If you’ve been keeping up with Jay Randall’s output with Grindcore Karaoke over the last year, then you would have become quite familiar with the name Wadge. In fact the Hawaiian themed grindcore behemoth has become something of a flagship for Randall’s digital label, being the first band to have a release on GK back in January 2011. It seems quite fitting then that, a little over a year since the label’s conception, the 200th release benchmark goes to Wadge and their new record ‘Total Volcano Exploding’.
What has always been impressive about Wadge is their fearless ability to blend such a variety of music and culture, the likes of which most people wouldn’t associate together, and come out with something that sounds both compatible and completely unique. Their GK Debut ‘Grincore Lu’au’ threw down the gauntlet in the truest fashion, a 23 track blast of a record that fused together elements of surf rock, crust punk and grindcore, set to an epilepsy inducing rhythm section. The release of the EP ‘Tiki Gods, No Masters’ in February this year, also saw Wadge in familiarly abrasive spirits. So does ‘Total Volcano Exploding’ raise the bar set by its predecessors? The answer is, yes.
The familiar surf rock tones that have become synonymous with Wadge’s name herald the arrival of album opener ‘Bora Bora’, the kind of song that wouldn’t sound all that out of place on a Dick Dale record, (you know if he was pumped full of steroids). With breakneck guitar picking and a double bass kick that goes someway to sounding like a caffeine fiend’s heart palpitations, this fifty second instrumental eases you into previously charted territory. The sinister droning of ‘Spazztic Hens Come Home to Roost’ heralds the arrival of Wadge’s tropical storm and it’s not long before the familiar assault on our ears is underway.
However there are a few noticeable differences that soon become apparent upon the first listen to ‘Total Volcano Exploding’. The first is that the grainy distortion that characterised both the instruments and the vocals of Wadge’s first GK release, has been given a bit of spit and polish, (possibly due to the inclusion of Randall’s Agoraphobic Nosebleed band mate Scott Hull handling production duties) and whilst it certainly sounds a little more produced, this in no way detracts from the overall intensity of ‘Total Volcano Exploding’. But then again this record is less about trying to blow you away via a hurricane of noise, more like an album that produces a multitude of earthquake tremors, eruptions and tsunamis; in short the attack is varied, methodical and evolved.

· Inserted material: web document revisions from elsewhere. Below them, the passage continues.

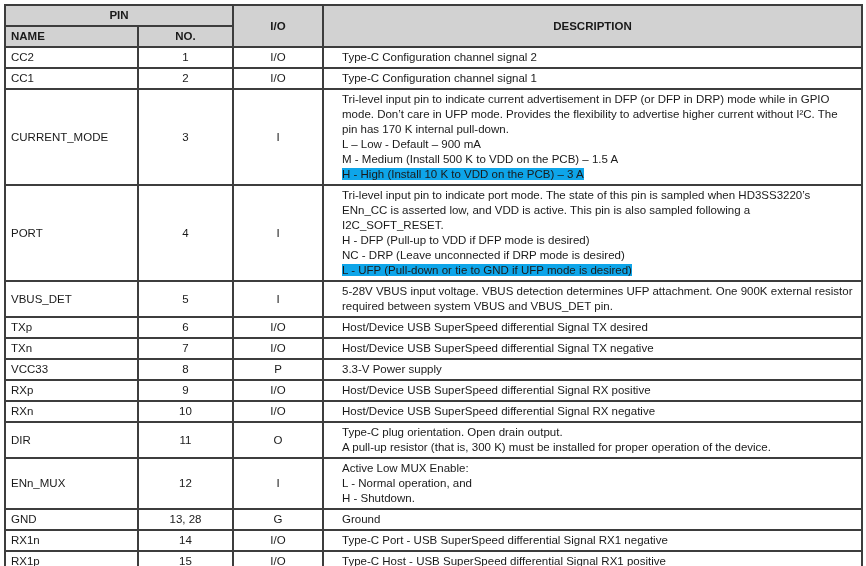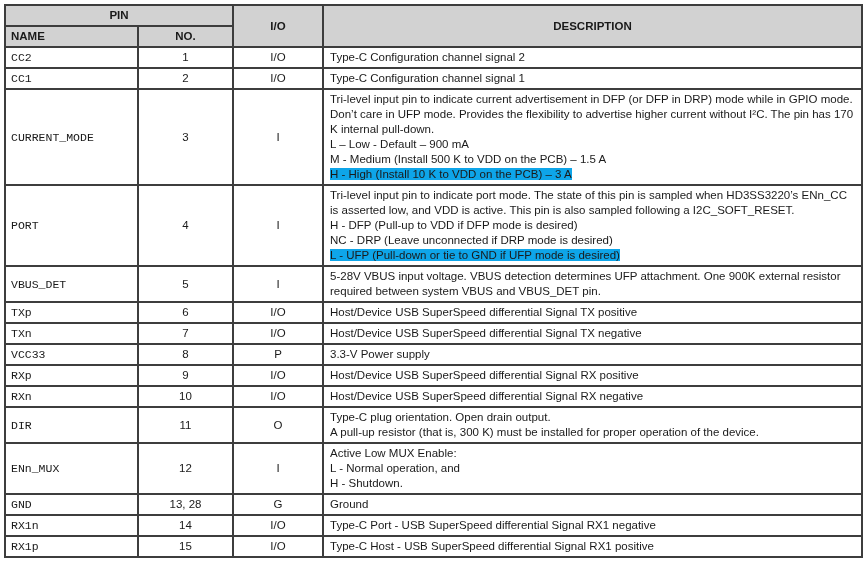--- a/index.html
+++ b/index.html
@@ -36,7 +36,7 @@
   .pin-table th.h-no   { height: 18px; }
   .pin-table tr.hdr1 th { height: 20px; }
 
-  td.c-name { text-align: left; font-family: Liberation Mono, monospace; }
+  td.c-name { text-align: left; }
   td.c-no   { text-align: center; }
   td.c-io   { text-align: center; }
   td.c-desc { text-align: left; padding: 2px 6px; }

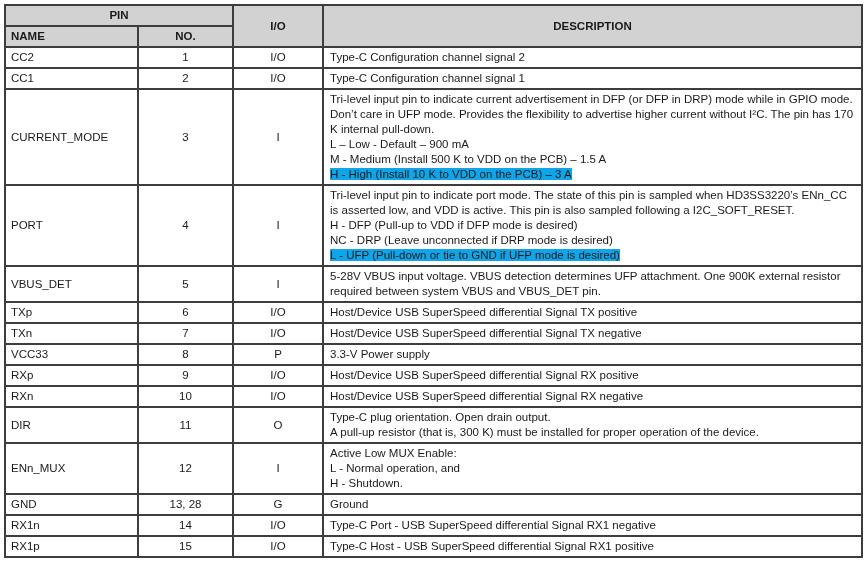--- a/index.html
+++ b/index.html
@@ -40,7 +40,7 @@
   td.c-no   { text-align: center; }
   td.c-io   { text-align: center; }
   td.c-desc { text-align: left; padding: 2px 6px; }
-  td.c-desc .line { min-height: 15px; }
+  td.c-desc .line { min-height: 15px; margin-left: 12px; }
   span.hl { background: #0ea5e9; }
 
   col.col-name { width: 133px; }

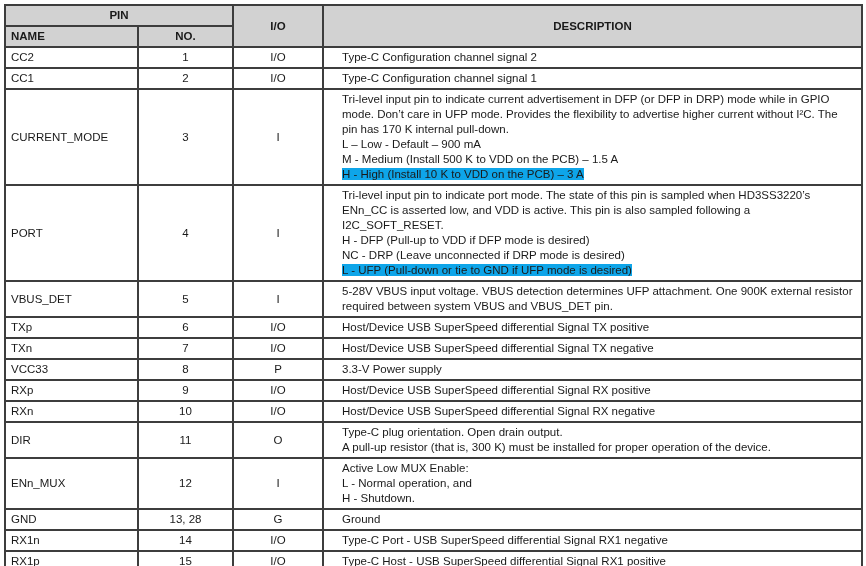--- a/index.html
+++ b/index.html
@@ -122,7 +122,7 @@
       <td class="c-no">6</td>
       <td class="c-io">I/O</td>
       <td class="c-desc">
-            <div class="line">Host/Device USB SuperSpeed differential Signal TX positive</div>
+            <div class="line">Host/Device USB SuperSpeed differential Signal TX desired</div>
           </td>
     </tr>
         <tr>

‘Total Volcano Exploding’ demonstrates Wadge’s ability to develop their sound without losing track of what they represent by enhancing the quirky elements of musicality that briefly flittered in the maelstrom of ‘Grindcore Lu’au’. Tracks like ‘Sloth on the Beach’ with it’s falsetto vocal introduction and driving guitar, coupled with the title track’s almost straight up rock and roll sound make this record a little more three dimensional than it’s predecessor and the closest Wadge could possibly get to being ‘catchy’. Lyrically there are still the frequent moments of comic oddity that made the bands previous work so enjoyable (see ‘GL’s title track and it’s ingenious lyric “Off the plane in Hawai’i, with a cardboard cut-out of Shane Embury” for a point of reference.) ‘Total Volcano Exploding’ doesn’t change the formula much here, (mentioning another stalwart of grindcore, namely the Agoraphobic Nosebleed front- man, in a similarly humorous fashion, during the song ‘Randall’s Reef’) but the fact remains that this lack of taking themselves seriously, is one of the beauties of this band and is definitely something to be cherished.
If I could sum up this album in a simple phrase it would be “Angry fun with a pacific twist”; whilst there is room for improvement on the formula here, ‘Total Volcano Exploding’ is a record that shows a deal of diversity and an amount of accessibility, without becoming saturated. With an impressive few releases under their belt, Wadge could soon become a band getting a lot of attention.